Давно ли мы сочувствовали (ну, хотя бы в душе) правам сексуальных меньшинств? Когда они находились в статусе гонимых, это было так естественно… Разве мы могли ожидать, что, укрепившись в том числе и с нашей помощью, они начнут требовать своему сообществу теперь уже исключительных прав (например, права привлечь нас к уголовной ответственности за слово «пидорас»)? Ну а искренние защитники несчастных негров в США – разве могли они предположить, что равноправные чернокожие бездельники через несколько десятилетий будут поджигать их собственные машины с требованиями еще больших социальных подачек? Да что там далеко ходить – знали ли мы, какой отвратительный нарост возникнет на месте оплакиваемой нами в 80-х годах русской православной церкви? Получив, благодаря нашему безграничному сочувствию карт-бланш на любые действия, РПЦ превратилась в огромную рейдерскую структуру с силовой государственной поддержкой. Примеры «неблагодарности» всевозможных угнетаемых групп и структур (необязательно меньшинств) можно приводить до бесконечности. Слабость всегда ошибочно ассоциируется с добротой.
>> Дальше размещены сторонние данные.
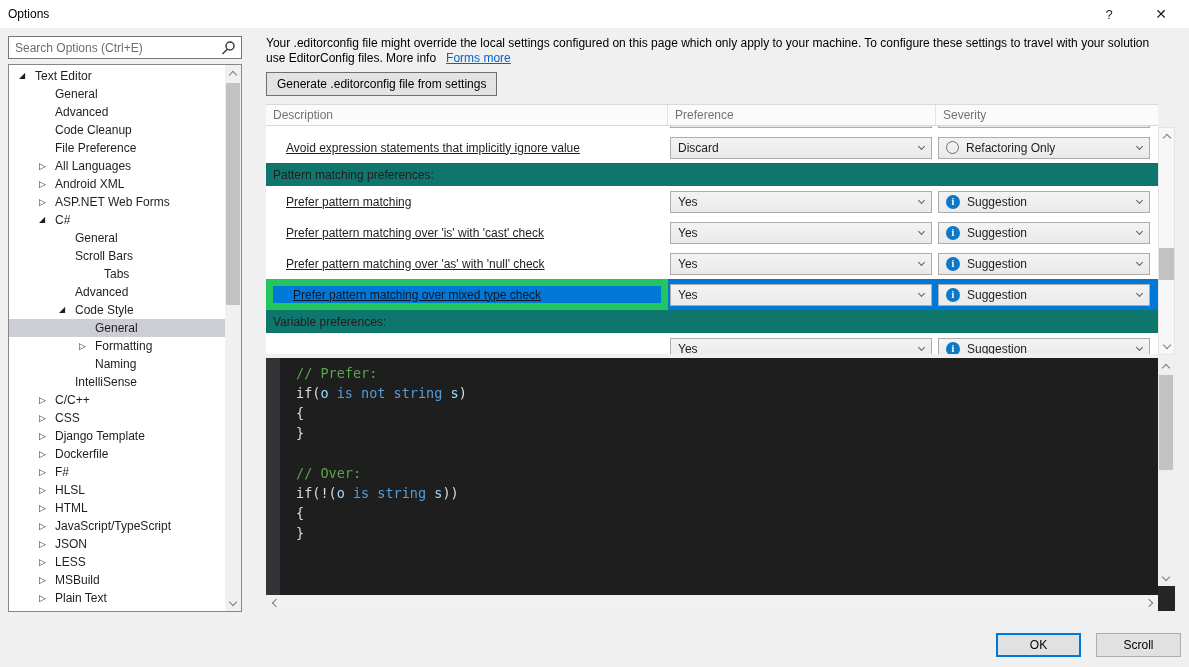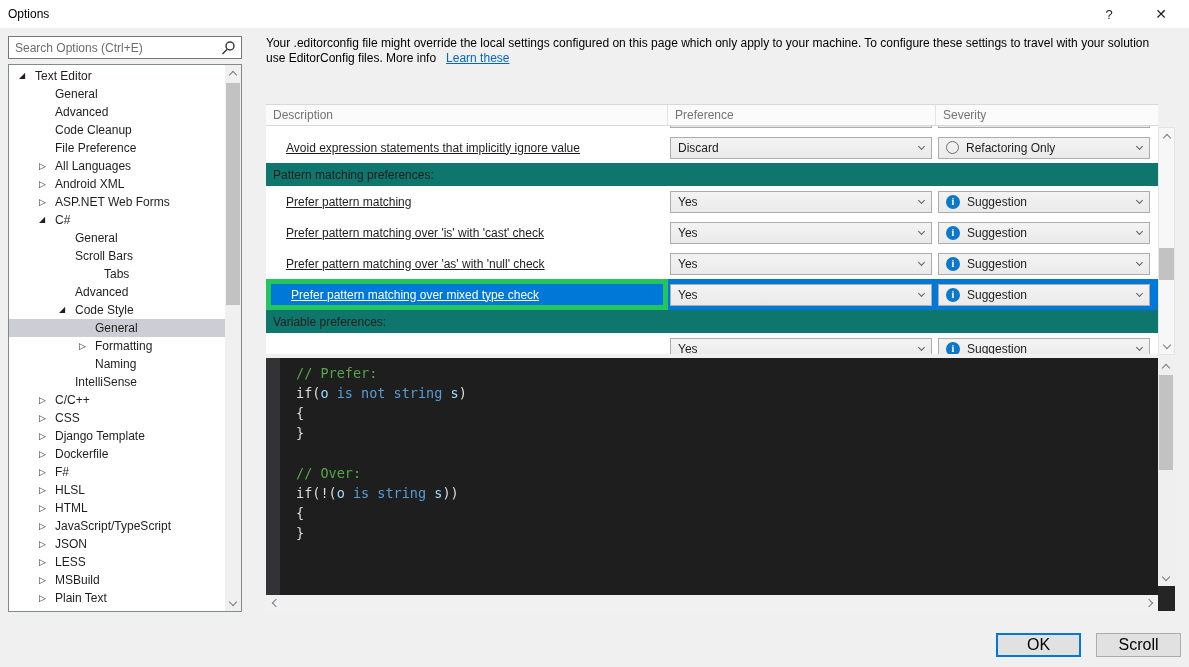--- a/index.html
+++ b/index.html
@@ -51,21 +51,21 @@
   .thead .hcell { display:flex; align-items:center; padding-left:7px; font-size:12px; color:#737373; border-right:1px solid #e3e3e3; }
   .hcell.h-desc { flex:0 0 402px; }
   .hcell.h-pref { flex:0 0 268px; }
   .hcell.h-sev { flex:1 1 auto; border-right:none; }
   .tbody { height:228px; overflow:hidden; }
   .trow { display:flex; height:31px; align-items:center; background:#fff; }
   .trow .desc { flex:0 0 402px; padding-left:20px; color:#1e1e1e; height:31px; display:flex; align-items:center;text-decoration:underline; }
   .trow .pref-cell { flex:0 0 268px; padding:0 4px 0 2px; }
   .trow .sev-cell { flex:1 1 auto; padding:0 8px 0 2px; }
   .trow.selected { background:var(--accent,#0078d7); }
-  .trow.selected .desc { border:5px solid #22c55e; color:#ffffff; }
+  .trow.selected .desc { border:7px solid #22c55e; color:#0f172a; }
   .group-row { height:23px; display:flex; align-items:center; padding-left:7px; background:#0f766e; color:#1e1e1e; }
   .sliver-wrap { height:6px; overflow:hidden; }
   .sliver-wrap .trow { margin-top:-25px; }
   .partial-wrap { height:21px; overflow:hidden; }
 
   .dropdown { display:flex; align-items:center; height:22px; border:1px solid #acacac; background:linear-gradient(#f3f3f3,#eaeaea); padding:0 7px; font-size:12px; color:#1e1e1e; width:100%; cursor:default; }
   .dropdown .dd-label { flex:1 1 auto; overflow:hidden; white-space:nowrap; }
   .dd-chev { display:inline-block; width:5px; height:5px; border-right:1.2px solid #5f5f5f; border-bottom:1.2px solid #5f5f5f; transform:rotate(45deg); margin-bottom:2px; }
   .info-icon { display:inline-flex; align-items:center; justify-content:center; width:14px; height:14px; border-radius:50%; background:var(--info-icon,#0e78c8); color:#fff; font-size:10px; font-weight:bold; font-family:"Liberation Serif","DejaVu Serif",serif; margin-right:7px; flex:0 0 14px; }
   .ref-icon { display:inline-block; width:13px; height:13px; border-radius:50%; border:1px solid #6d6d6d; background:transparent; margin-right:7px; flex:0 0 13px; }
@@ -78,21 +78,21 @@
   .code-lines { position:absolute; left:30px; top:5px; font-family:"DejaVu Sans Mono","Liberation Mono",monospace; font-size:13.5px; line-height:20px; white-space:pre; }
   .tok-comment { color:var(--code-comment,#57a64a); }
   .tok-keyword { color:var(--code-keyword,#569cd6); }
   .tok-ident { color:var(--code-ident,#9cdcfe); }
   .tok-plain { color:var(--code-text,#dcdcdc); }
   .code-vscroll { position:absolute; left:1158px; top:358px; width:17px; height:228px; background:#efefef; }
   .code-hscroll { position:absolute; left:266px; top:595px; width:892px; height:16px; background:#f1f1f1; }
   .code-corner { position:absolute; left:1158px; top:586px; width:17px; height:25px; background:#252526; }
 
   
-  .btn { position:absolute; top:633px; width:85px; height:24px; background:#e1e1e1; font-family:inherit; font-size:16px; color:#000; display:flex; align-items:center; justify-content:center; cursor:default; }
+  .btn { position:absolute; top:633px; width:85px; height:24px; background:#e1e1e1; font-family:inherit; font-size:12px; color:#000; display:flex; align-items:center; justify-content:center; cursor:default; }
   .btn-ok { left:996px; border:2px solid var(--accent,#0078d7); }
   .btn-cancel { left:1096px; border:1px solid #adadad; }
 </style>
 </head>
 <body>
 
 <div class="window">
 
   <div class="titlebar">
     <span class="title">Options</span>
@@ -242,24 +242,25 @@
       <span class="sb-thumb" style="top:18px; height:222px;"></span>
       <span class="sb-arrow" style="bottom:0;">
           <span class="chev down"></span>
         </span>
     </div>
   </div>
 
   <div class="info">
     <div>Your .editorconfig file might override the local settings configured on this page which only apply to your machine. To configure these settings to travel with your solution</div>
     <div>
-      <span>use EditorConfig files. More info</span><span class="spacer"></span><a>Learn these</a>
+      <span>use EditorConfig files. More info</span><span class="spacer"></span><a>Forms more</a>
     </div>
   </div>
 
+  <button class="gen-btn">Generate .editorconfig file from settings</button>
 
   <div class="table">
     <div class="thead">
       <div class="hcell h-desc">Description</div>
       <div class="hcell h-pref">Preference</div>
       <div class="hcell h-sev">Severity</div>
     </div>
     <div class="tbody" id="tbody">
         <div class="sliver-wrap">
           <div class="trow">

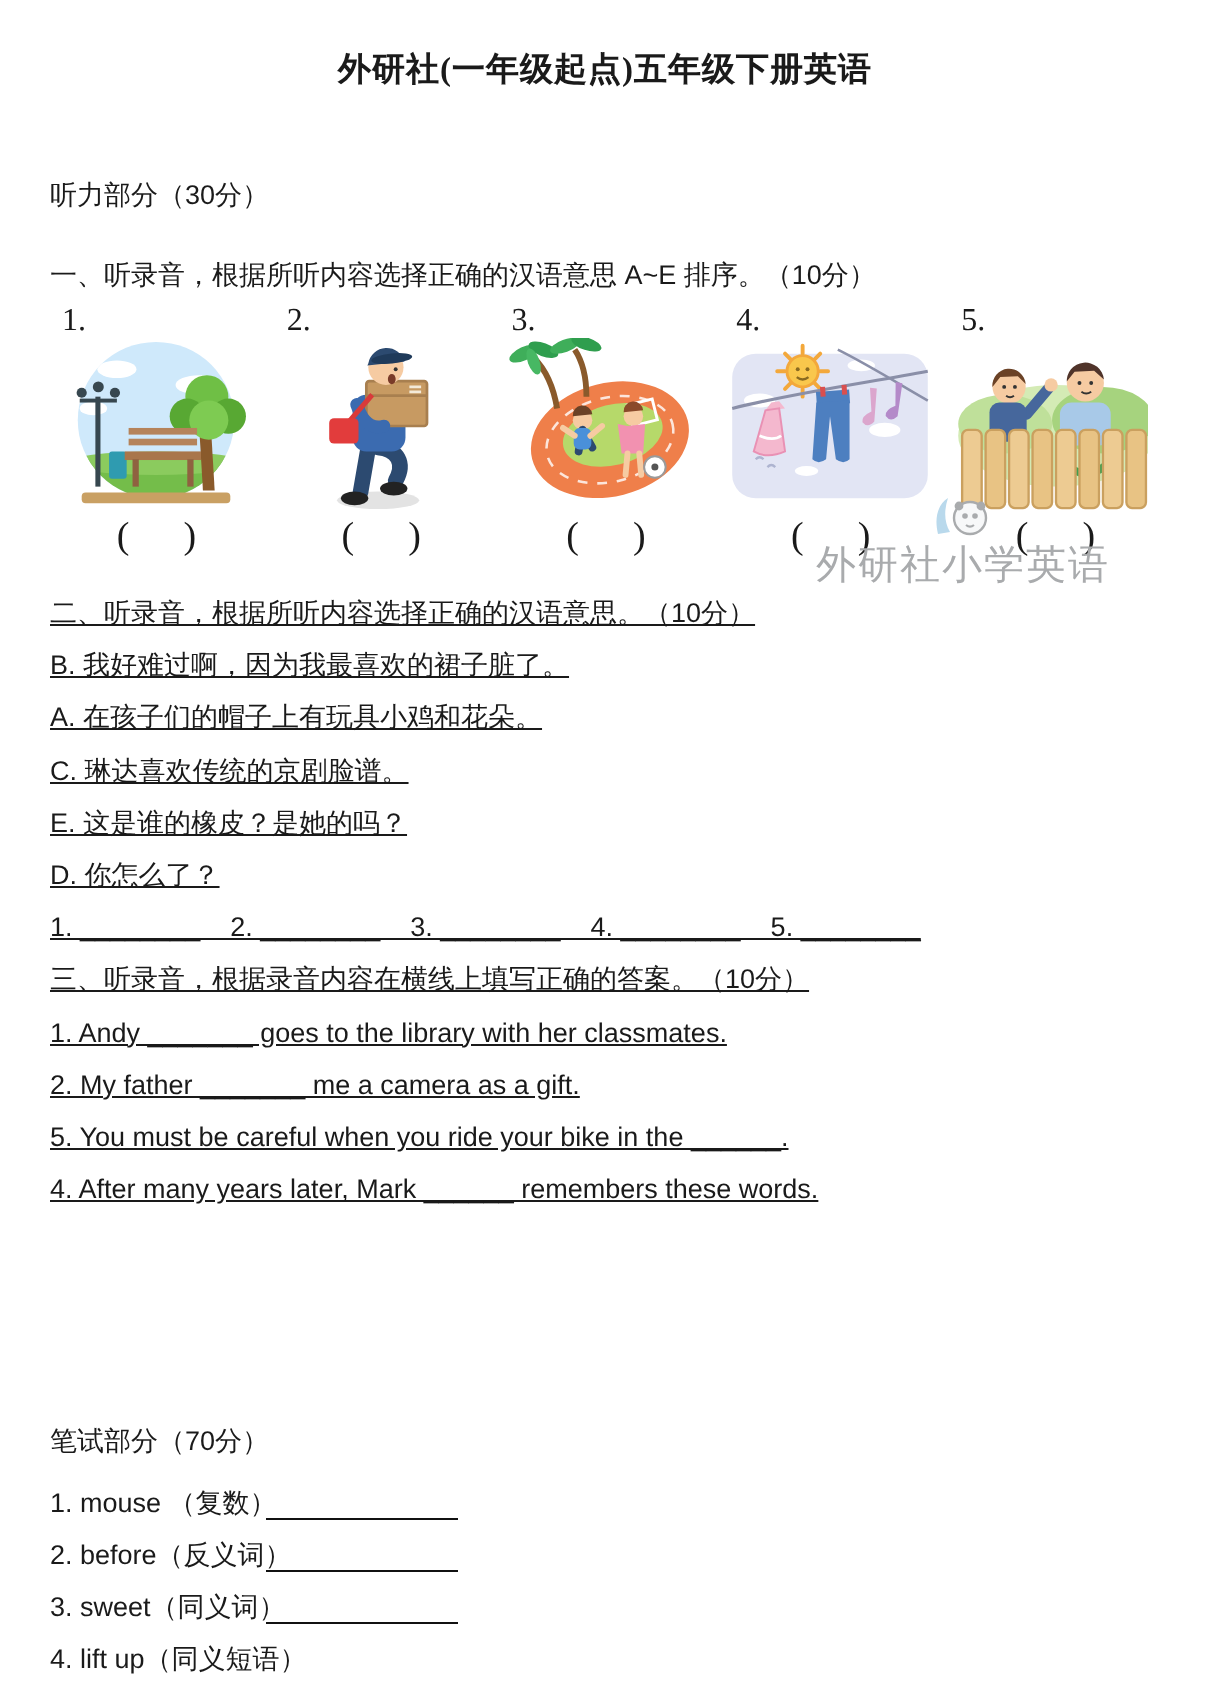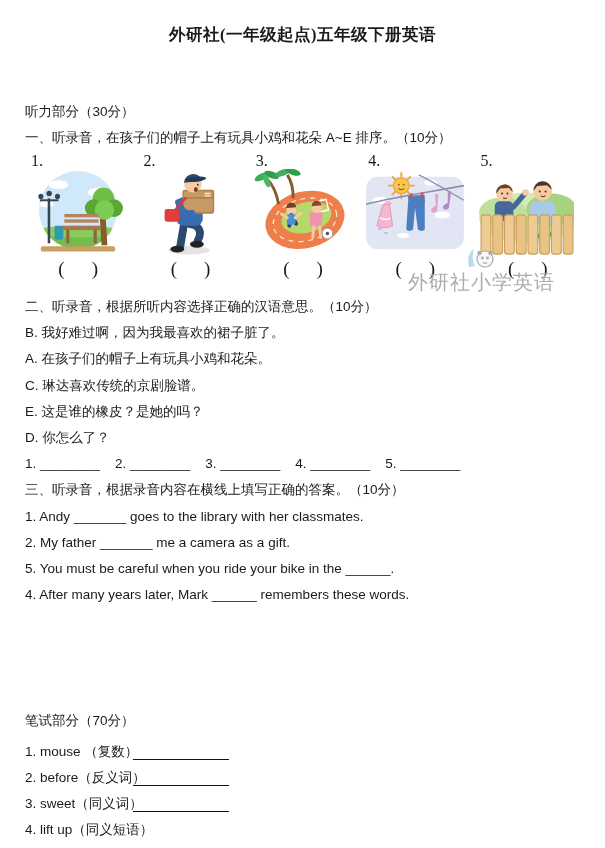--- a/index.html
+++ b/index.html
@@ -10,21 +10,21 @@
   }
   .title{
     position:absolute;left:0;width:605px;text-align:center;
     font-family:"Liberation Serif","DejaVu Serif",serif;
     font-weight:bold;font-size:16.5px;letter-spacing:.5px;
   }
   .title1{top:24px;}
   .title2{top:63px;}
   .line{font-size:13.5px;line-height:26.2px;white-space:pre;}
   .abs{position:absolute;left:25px;}
-  .lh-header{top:99px;}
+  .lh-header{top:85px;}
   .q1-inst{top:125px;}
 
   
   .pics{position:absolute;left:22px;top:152px;width:562px;display:flex;}
   .pic-cell{width:112.4px;display:flex;flex-direction:column;}
   .pic-num{
     font-family:"Liberation Serif","DejaVu Serif",serif;
     font-size:16px;line-height:17px;padding-left:9px;height:17px;
   }
   .pic-img{width:104px;height:88px;margin:0 auto;}
@@ -36,37 +36,37 @@
   .pic-paren .gap{display:inline-block;width:27px;}
 
   
   .watermark{
     position:absolute;left:408px;top:247px;display:flex;align-items:center;
     color:#a9abad;font-size:20px;z-index:3;letter-spacing:1px;flex-direction:column;
   }
   .watermark svg{margin-right:2px;}
 
   
-  .col-a{position:absolute;left:25px;top:294px;width:560px;}
+  .col-a{position:absolute;left:25px;top:294px;width:560px;text-decoration:underline;}
 
   
   .col-b{position:absolute;left:25px;top:708px;width:560px;}
   .w-row{height:26.3px;display:flex;align-items:flex-end;}
   .w-prompt{width:108px;font-size:13.5px;line-height:19px;white-space:pre;margin-top:20px;}
   .w-blank{width:96px;height:15px;border-bottom:1.4px solid #111;margin-bottom:1px;}
 </style>
 </head>
 <body>
 
 <div class="page">
 
   <div class="title title1">外研社(一年级起点)五年级下册英语</div>
 
   <div class="abs line lh-header">听力部分（30分）</div>
-  <div class="abs line q1-inst">一、听录音，在孩子们的帽子上有玩具小鸡和花朵 A~E 排序。（10分）</div>
+  <div class="abs line q1-inst">一、听录音，根据所听内容选择正确的汉语意思 A~E 排序。（10分）</div>
 
   <div class="pics">
 
     <div class="pic-cell">
       <div class="pic-num">1.</div>
       <svg class="pic-img" viewBox="0 0 104 90">
         <defs>
             <clipPath id="c1">
               <circle cx="52" cy="42" r="40"></circle>
             </clipPath>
Признать, что переусердствовал в защите слабых, гуманист опасается еще и потому, что эдак можно ненароком и с противоположным лагерем проассоциироваться. Ведь пакет идей об ужесточении законодательства (против собак ли, или мигрантов, или гомосексуалистов etc) – это как бы прерогатива сторонников «сильной руки», всяких силовиков-державников. Поэтому персонаж, идентифицирующий себя в либеральном тренде, лучше помрет, чем признает, что ему давно хочется, чтобы кто-нибудь обуздал обнаглевших кавказцев или ограничил свободу собачек. Вообще в идее по ограничению чьей-либо свободы либерал сразу узрит призрак фашизма и скорее согласиться продолжать мучиться, чем позволить «выпустить коричневую гидру на волю». Хотя примеры перезагрузки системы стереотипов тоже есть. Так, на рубеже 80-х и 90-х безусловной ценностью была свобода предпринимательства, в то том числе – строительного. Сегодня же в конфликте любых застройщиков и общественности абсолютное большинство симпатий любых общественных сил (кроме совсем уж проправительственных) оказывается на стороне жителей. Теперь они – «слабые», которых надо защищать (в существующих правовых условиях это действительно так). Но по всем остальным объектам «жаления» перезагрузки мозга пока не произошло. Собачки по-прежнему проходят в разряду слабых и угнетенных, нуждающихся в защите своих прав. Соответственно, позиция собаколюба символизирует личность либерально-демократическую. Позиция, наоборот, сторонника прав людей против прав собак сразу ассоциируется с фашизмом. Заметьте – в деле поддержки «слабеньких» не срабатывает даже такая безотказная демократическая ценность, как права человека. Что лишний раз показывает, насколько чаще мы оперируем не вещами, а их символами.
Что касается еще одного заданного выше вопроса, а именно, почему собоколюбивый тренд поддерживают властьимущие и близкие к ним, то ответ, полагаю, таков. Как уже было замечено, сильные мира сего надежно защищены от безнаказанности собак и собаководов корпусами своих авто и заборами своих дач. То есть их выбор свободен от личной заинтересованности, он лежит чисто в сфере «искусства». И вот по этой-то причине депутаты, чиновники, гламурные певички и тому подобная публика выбирает права собак, потому что желает подыграть электоральному большинству. Ибо – это важно – это почти единственная тема, где представители господствующего класса могут выставить себя чуть ли не правозащитниками, радетелями слабых и угнетенных. Поэтому, как не парадоксально, но в собачьем вопросе власть оказывается «демократичней» общества «Мемориал». Правда, именно в этом вопросе демократичность является контрпродуктивной и вредной.